WHAT THE EXERCISE ASKS: Lines from the one containing "DNN replacement |" through the last line of the records below need to be repeated exactly; nothing else, and no pictures.

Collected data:
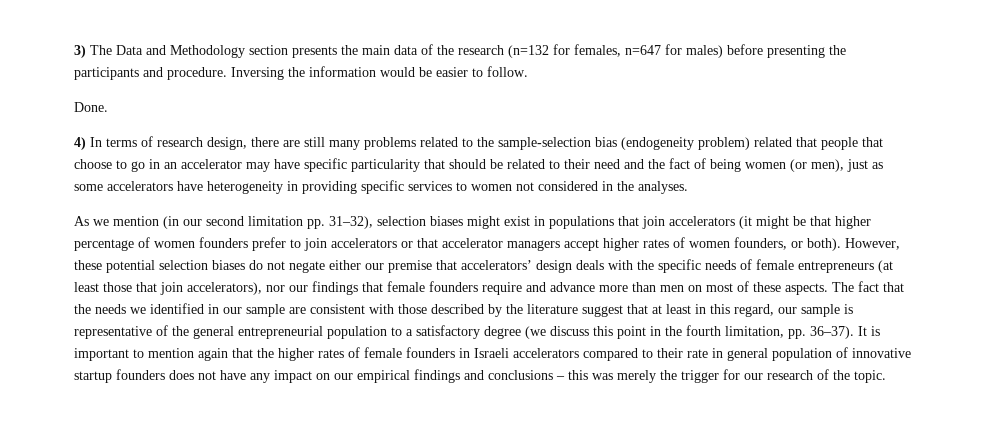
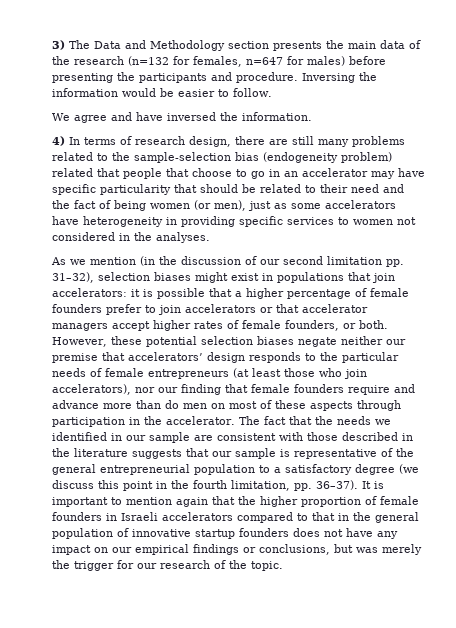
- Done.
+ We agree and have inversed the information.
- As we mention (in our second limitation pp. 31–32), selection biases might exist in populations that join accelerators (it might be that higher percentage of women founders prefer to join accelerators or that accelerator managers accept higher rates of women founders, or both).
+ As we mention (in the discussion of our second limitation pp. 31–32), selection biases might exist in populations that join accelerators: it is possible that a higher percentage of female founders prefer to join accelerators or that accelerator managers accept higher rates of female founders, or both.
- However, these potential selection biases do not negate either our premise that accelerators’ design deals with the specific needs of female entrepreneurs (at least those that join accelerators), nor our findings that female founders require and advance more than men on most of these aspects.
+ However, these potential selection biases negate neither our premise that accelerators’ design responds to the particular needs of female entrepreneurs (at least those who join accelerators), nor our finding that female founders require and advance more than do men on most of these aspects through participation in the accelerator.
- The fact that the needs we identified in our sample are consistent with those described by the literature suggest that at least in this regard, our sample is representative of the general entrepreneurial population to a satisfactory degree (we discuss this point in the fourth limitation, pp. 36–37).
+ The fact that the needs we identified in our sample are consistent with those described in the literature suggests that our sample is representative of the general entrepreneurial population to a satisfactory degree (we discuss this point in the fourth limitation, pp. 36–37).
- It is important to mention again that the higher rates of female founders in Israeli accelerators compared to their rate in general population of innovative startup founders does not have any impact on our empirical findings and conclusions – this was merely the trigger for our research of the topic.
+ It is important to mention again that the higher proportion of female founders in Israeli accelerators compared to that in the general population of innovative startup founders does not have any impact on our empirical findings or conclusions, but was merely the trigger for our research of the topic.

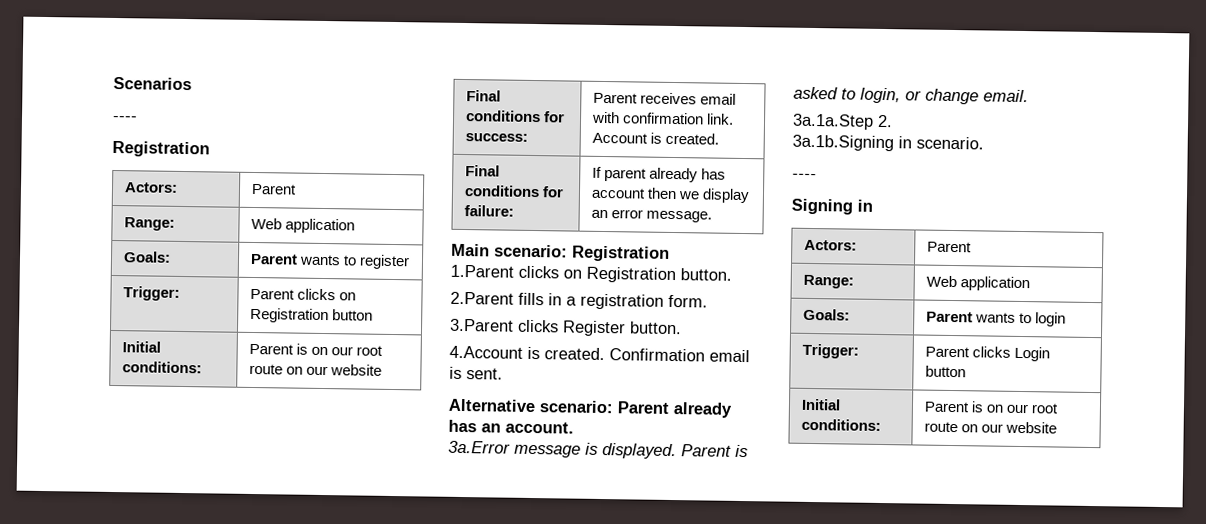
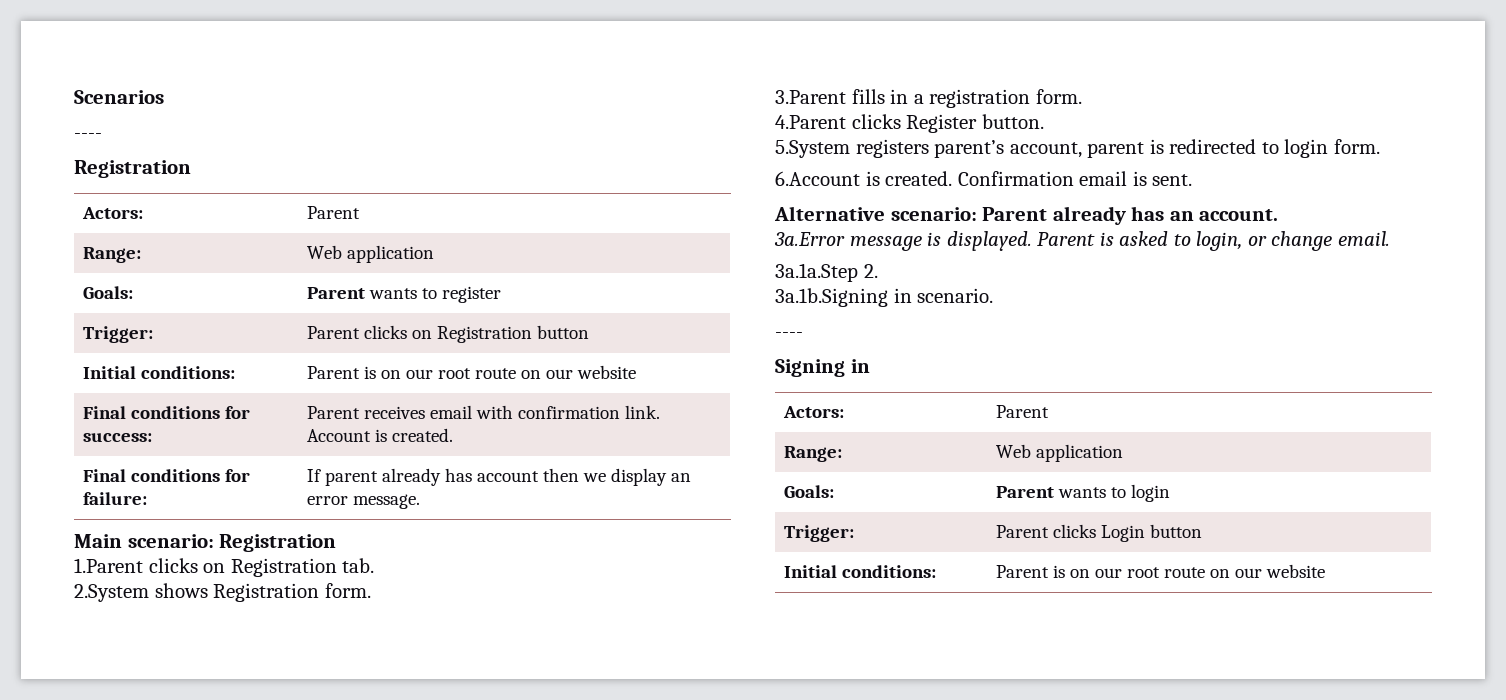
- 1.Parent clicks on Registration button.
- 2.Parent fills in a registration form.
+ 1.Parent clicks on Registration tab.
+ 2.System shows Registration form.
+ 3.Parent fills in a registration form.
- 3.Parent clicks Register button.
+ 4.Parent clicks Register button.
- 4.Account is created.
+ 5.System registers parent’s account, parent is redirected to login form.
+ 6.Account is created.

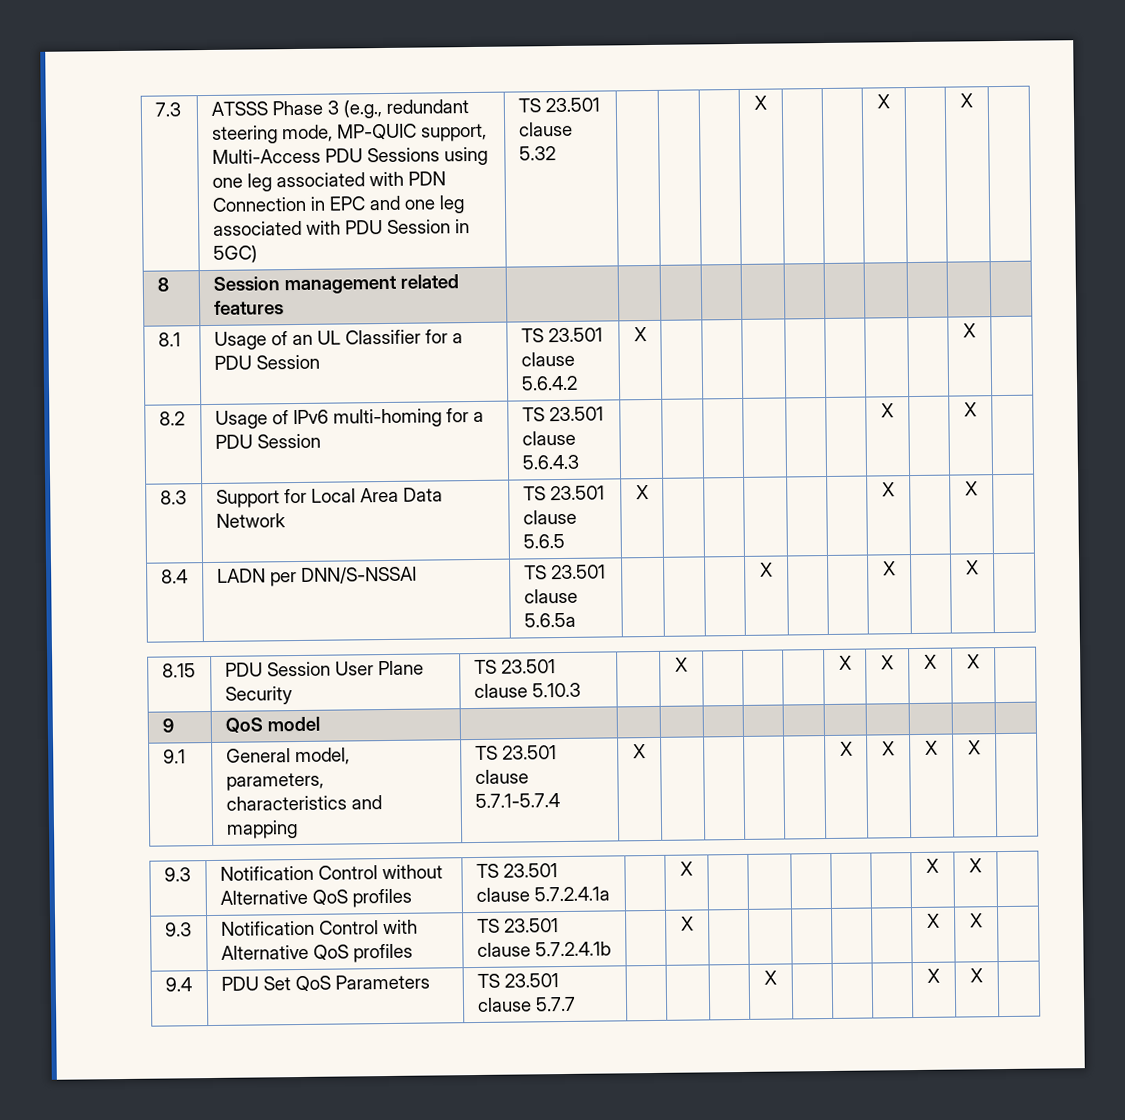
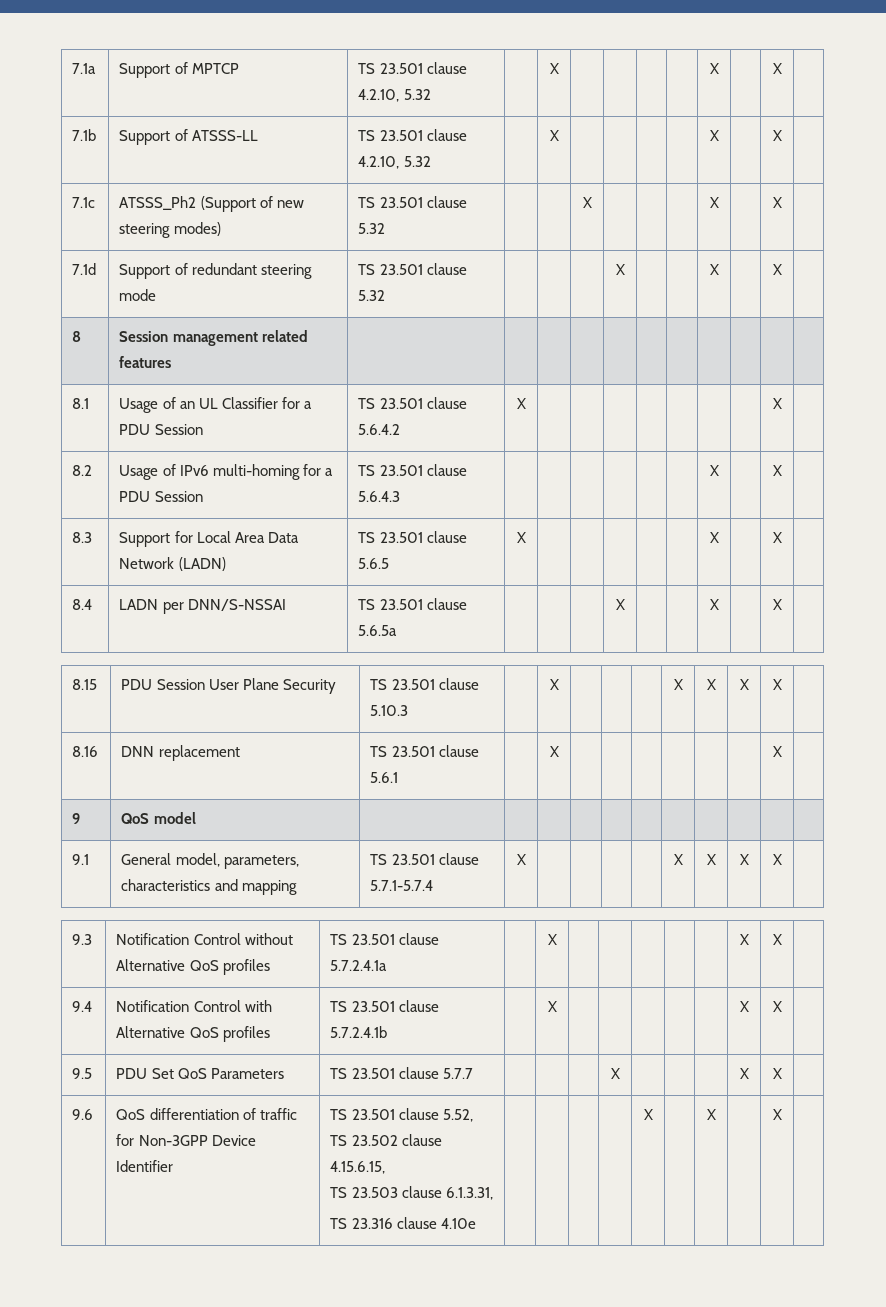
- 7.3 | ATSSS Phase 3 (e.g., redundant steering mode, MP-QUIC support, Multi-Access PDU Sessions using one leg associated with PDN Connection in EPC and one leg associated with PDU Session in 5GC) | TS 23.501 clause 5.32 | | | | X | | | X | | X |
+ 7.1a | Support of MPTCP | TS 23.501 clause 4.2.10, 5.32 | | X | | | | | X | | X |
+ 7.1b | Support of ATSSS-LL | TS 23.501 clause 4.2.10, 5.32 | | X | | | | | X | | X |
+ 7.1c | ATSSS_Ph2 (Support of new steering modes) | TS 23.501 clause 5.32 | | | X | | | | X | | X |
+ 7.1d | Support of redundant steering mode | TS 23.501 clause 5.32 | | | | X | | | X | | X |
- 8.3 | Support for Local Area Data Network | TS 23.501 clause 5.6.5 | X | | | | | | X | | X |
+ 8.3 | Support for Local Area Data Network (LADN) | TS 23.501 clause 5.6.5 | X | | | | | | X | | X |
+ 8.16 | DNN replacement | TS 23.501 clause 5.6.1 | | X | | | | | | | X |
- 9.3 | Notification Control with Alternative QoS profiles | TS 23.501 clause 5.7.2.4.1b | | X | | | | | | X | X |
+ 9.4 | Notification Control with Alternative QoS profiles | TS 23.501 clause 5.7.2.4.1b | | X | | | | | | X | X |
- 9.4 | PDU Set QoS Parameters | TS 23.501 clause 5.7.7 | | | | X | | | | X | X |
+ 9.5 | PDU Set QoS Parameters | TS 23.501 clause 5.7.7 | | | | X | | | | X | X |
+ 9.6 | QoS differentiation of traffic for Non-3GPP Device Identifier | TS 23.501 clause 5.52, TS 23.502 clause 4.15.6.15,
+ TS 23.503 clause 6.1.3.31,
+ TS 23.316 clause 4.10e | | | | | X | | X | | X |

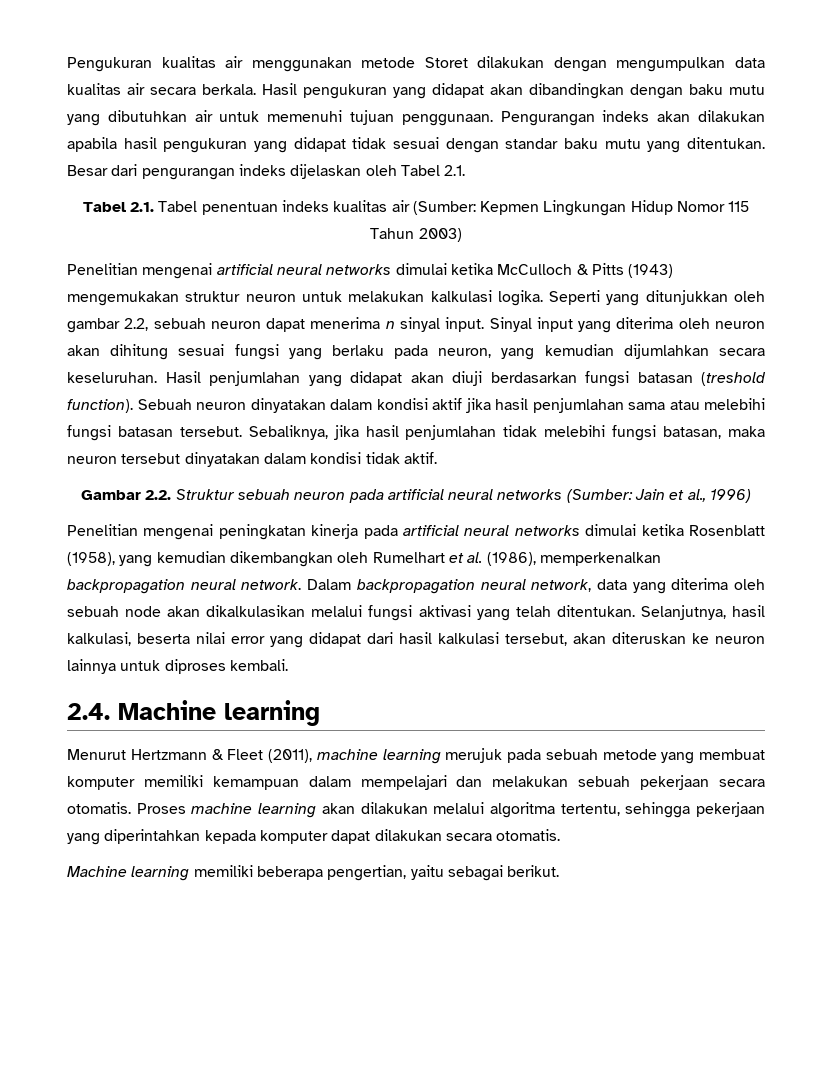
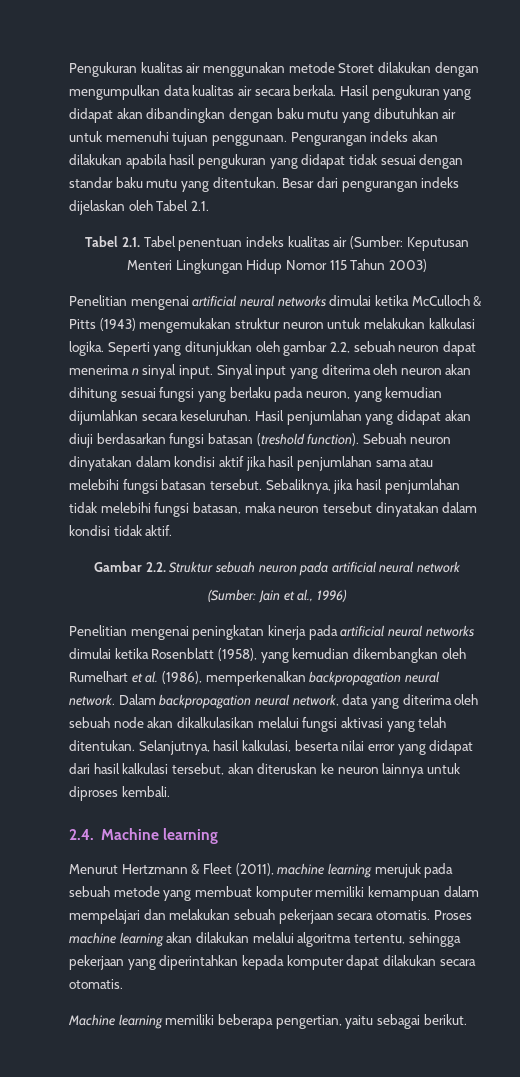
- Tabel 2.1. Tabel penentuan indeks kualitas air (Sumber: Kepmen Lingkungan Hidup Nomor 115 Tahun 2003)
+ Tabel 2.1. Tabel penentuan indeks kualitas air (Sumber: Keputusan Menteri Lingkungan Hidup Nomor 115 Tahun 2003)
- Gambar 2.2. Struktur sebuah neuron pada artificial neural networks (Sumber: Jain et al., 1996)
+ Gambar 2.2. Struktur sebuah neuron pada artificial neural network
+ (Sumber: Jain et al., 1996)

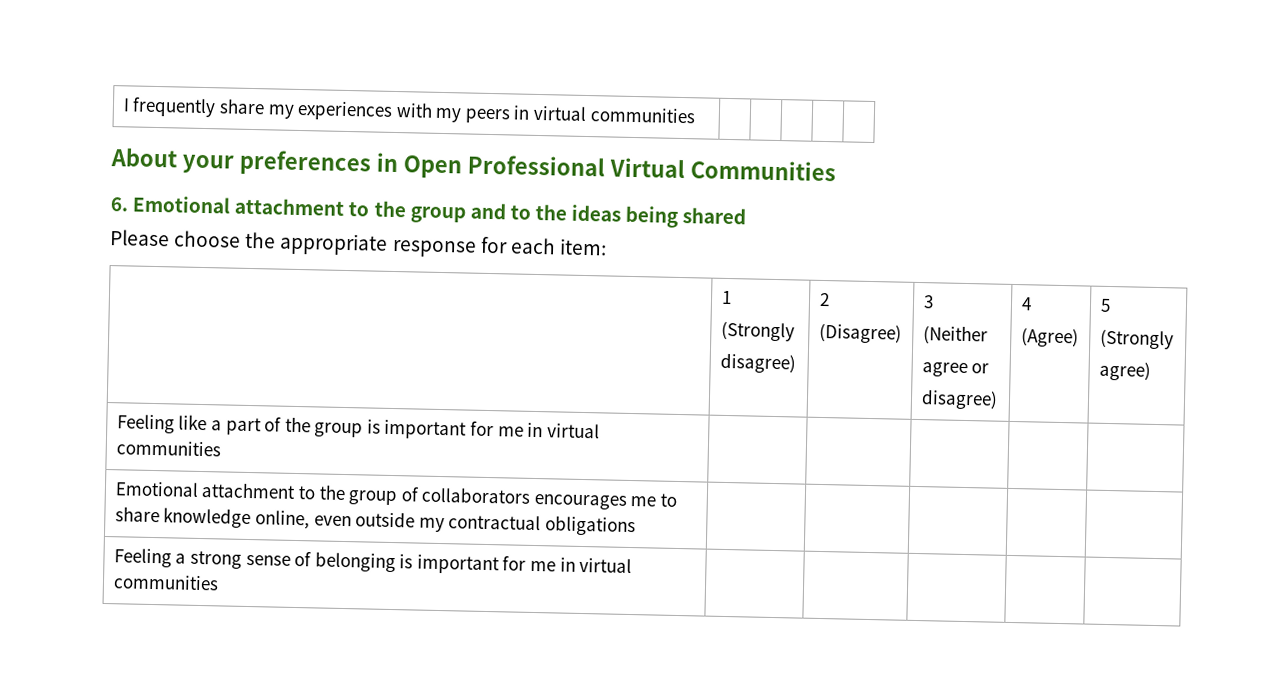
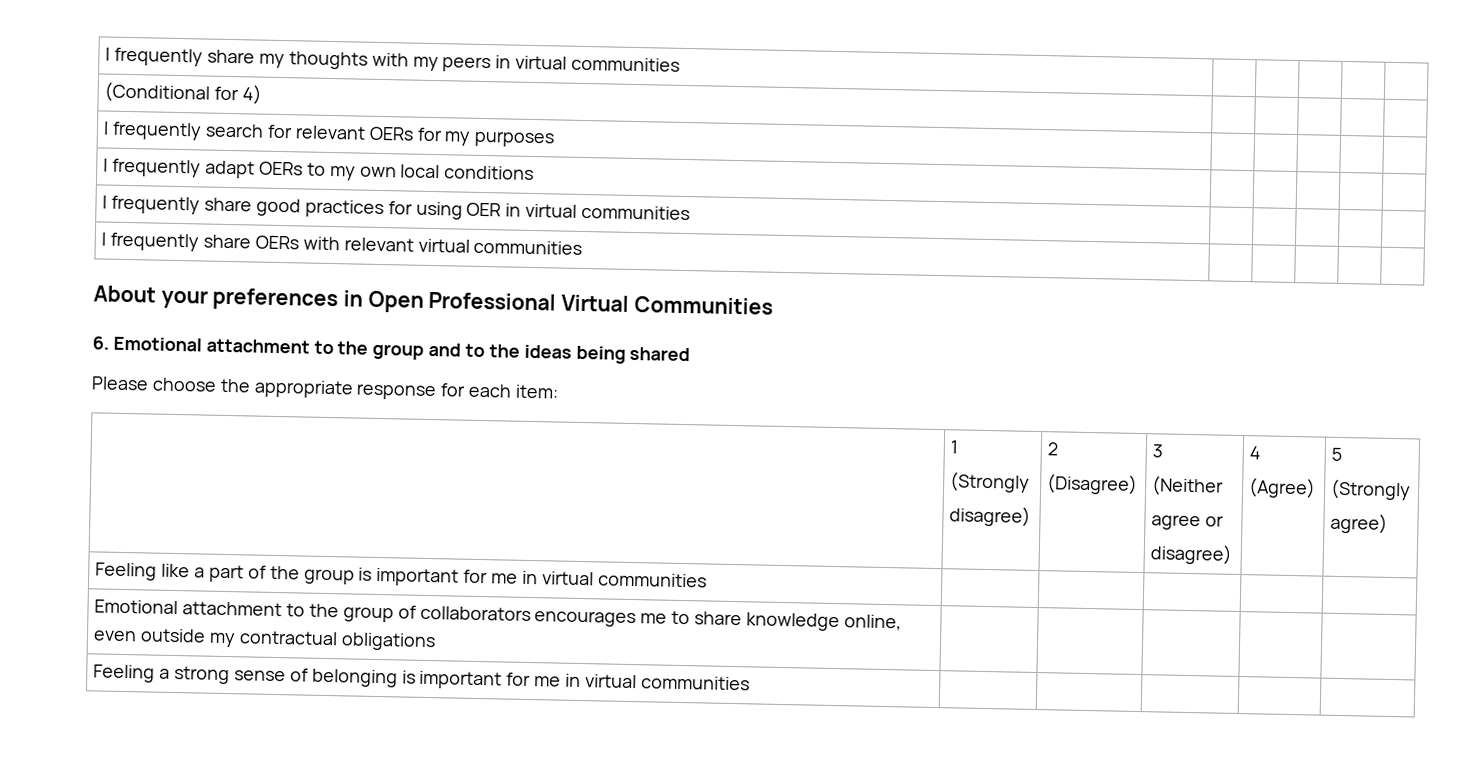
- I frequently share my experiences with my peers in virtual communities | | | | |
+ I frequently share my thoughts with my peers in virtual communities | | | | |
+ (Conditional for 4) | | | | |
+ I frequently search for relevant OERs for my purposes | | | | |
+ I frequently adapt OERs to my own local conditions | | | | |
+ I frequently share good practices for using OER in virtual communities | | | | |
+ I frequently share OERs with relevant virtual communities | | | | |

EXPECTED ANSWER:
+ 8.16 | DNN replacement | TS 23.501 clause 5.6.1 | | X | | | | | | | X |
- 9.3 | Notification Control with Alternative QoS profiles | TS 23.501 clause 5.7.2.4.1b | | X | | | | | | X | X |
+ 9.4 | Notification Control with Alternative QoS profiles | TS 23.501 clause 5.7.2.4.1b | | X | | | | | | X | X |
- 9.4 | PDU Set QoS Parameters | TS 23.501 clause 5.7.7 | | | | X | | | | X | X |
+ 9.5 | PDU Set QoS Parameters | TS 23.501 clause 5.7.7 | | | | X | | | | X | X |
+ 9.6 | QoS differentiation of traffic for Non-3GPP Device Identifier | TS 23.501 clause 5.52, TS 23.502 clause 4.15.6.15,
+ TS 23.503 clause 6.1.3.31,
+ TS 23.316 clause 4.10e | | | | | X | | X | | X |

- Tabel 2.1. Tabel penentuan indeks kualitas air (Sumber: Kepmen Lingkungan Hidup Nomor 115 Tahun 2003)
+ Tabel 2.1. Tabel penentuan indeks kualitas air (Sumber: Keputusan Menteri Lingkungan Hidup Nomor 115 Tahun 2003)
- Gambar 2.2. Struktur sebuah neuron pada artificial neural networks (Sumber: Jain et al., 1996)
+ Gambar 2.2. Struktur sebuah neuron pada artificial neural network
+ (Sumber: Jain et al., 1996)

- I frequently share my experiences with my peers in virtual communities | | | | |
+ I frequently share my thoughts with my peers in virtual communities | | | | |
+ (Conditional for 4) | | | | |
+ I frequently search for relevant OERs for my purposes | | | | |
+ I frequently adapt OERs to my own local conditions | | | | |
+ I frequently share good practices for using OER in virtual communities | | | | |
+ I frequently share OERs with relevant virtual communities | | | | |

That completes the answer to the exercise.